Bu soruyu sormak da Kurandan habersizliğin bir göstergesidir. Size iki ayet sunalım ve çelişip çelişmediklerini soralım:
"...Hâlbuki bütün izzet ve şeref Allah’a aittir." Nisa suresi, 139. ayet 
"...Halbuki asıl izzet, ancak Allahın, Peygamberinin ve müminlerinindir"   Munafikun suresi, 8. ayet
Bu ayetler çelişiyor mu? Elbette ki Hayır! Gerçek olan, çeliştiği düşünülen ayetleri beraber değerlendirmektir (ve hüküm ayetleri iseler, nesh edilip edilmediğine bakmaktır).
Aynı şekilde Ali-İmran suresi 7. ayette ve Bakara suresi 106. ayette de benzer durum yaşanmaktadır ve ayet her iki şekliyle de doğrudur.
O halde Rasul açıklasın adı altında, Rasulullahın (asm) Kuranın bir mucizesini (az kelimeyle çok şey ifade etme mucizesi) imha etmesini beklemek düşünülemez!

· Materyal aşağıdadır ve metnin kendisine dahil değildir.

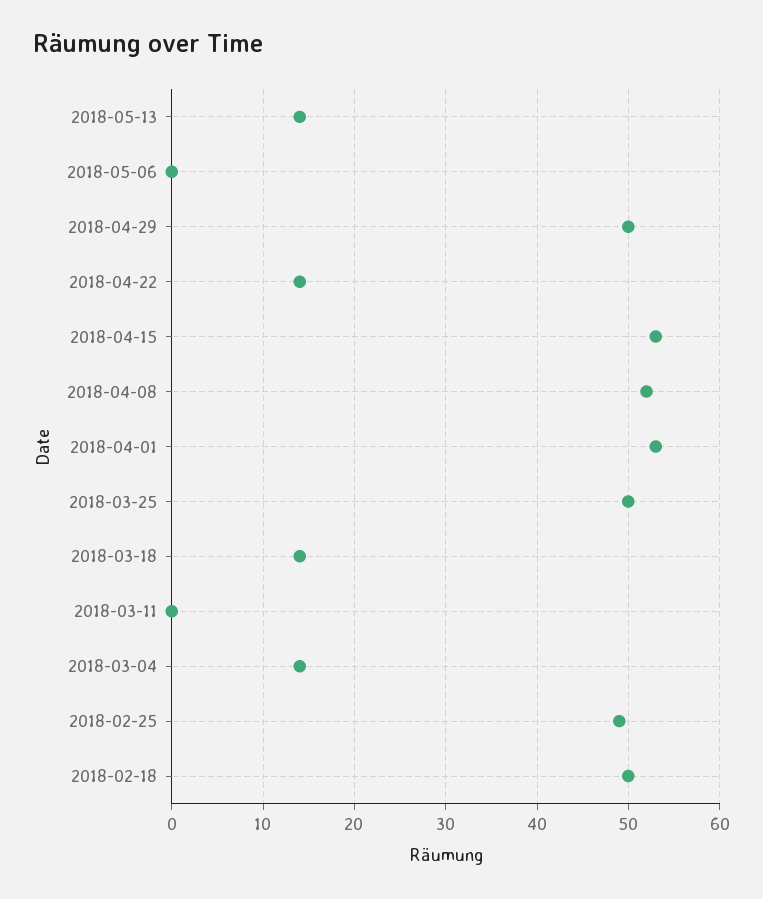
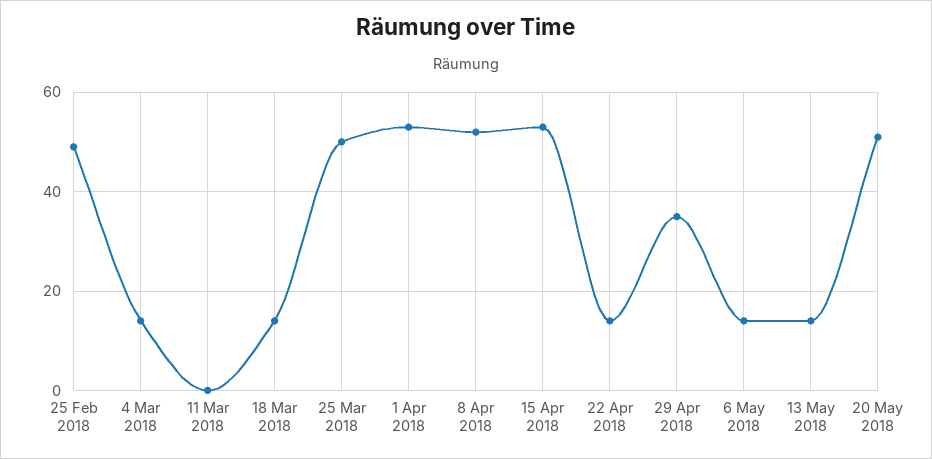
2018-05-06: 0 -> 15
2018-04-29: 50 -> 35
2018-02-18: 50 -> none
20 May 2018: none -> 50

2. Huruf-u Mukattaa ayetlerinin açıklamasını da Rasulden beklemek doğru değildir. Zira bu ayetleri Allah ile Rasulü arasında bir şifre olarak algılayanlar da olmuştur. Genel bilgi almak için ise, bu müteşabih ayet olan huruf-u mukattaayı açıklayan rasih alimlere baş vurmak zorundayız. Onların görüşleri de "Cevap - 3" başlığı altında toplanmıştır.

2 yorum:

  1. selamün aleyküm,
    öncelikle zaman ayırıp böyle bir yazı yazdığınız için teşekkür ederim.şahsi kanaatim bugünün ilim ve düşünce adamlarının problemi tartışmaktan kaçınmalarıdır.Herkes kendi fikrinin doğru ve gerçek olduğunu söylemekte,ancak karşı tarafın argümanlarını dinlememektedir.Bu da yapıcı bir eleştiriyi engelleyip doğru ve güzel olana ulaşmamızı engelliyor.
    Biraz uzattım ancak hem Gürkan Bey'in videosunu seyrettim hem de sizin yazınızı okudum.Maalesef yazınızda sorulan soruların karşılığını bulamadım.Kendimce düşündüğümde o devirde yaşamış olsaydım Allah Resulu bana müteşâbih ayetlerden bahsetseydi O'na ilk soracağım soru "Bu ayetler hangileridir" demek olurdu.Rivayetlerden anladığımız kadarıyla böyle bir hadise yok.Uzun lafın kısası videodaki sorulara tatmin edici cevaplar verilmemiş.Umarım bu siteyi tekrar kontrol ettiğimde yeni ve doyurucu bir cevapla karşılaşırım.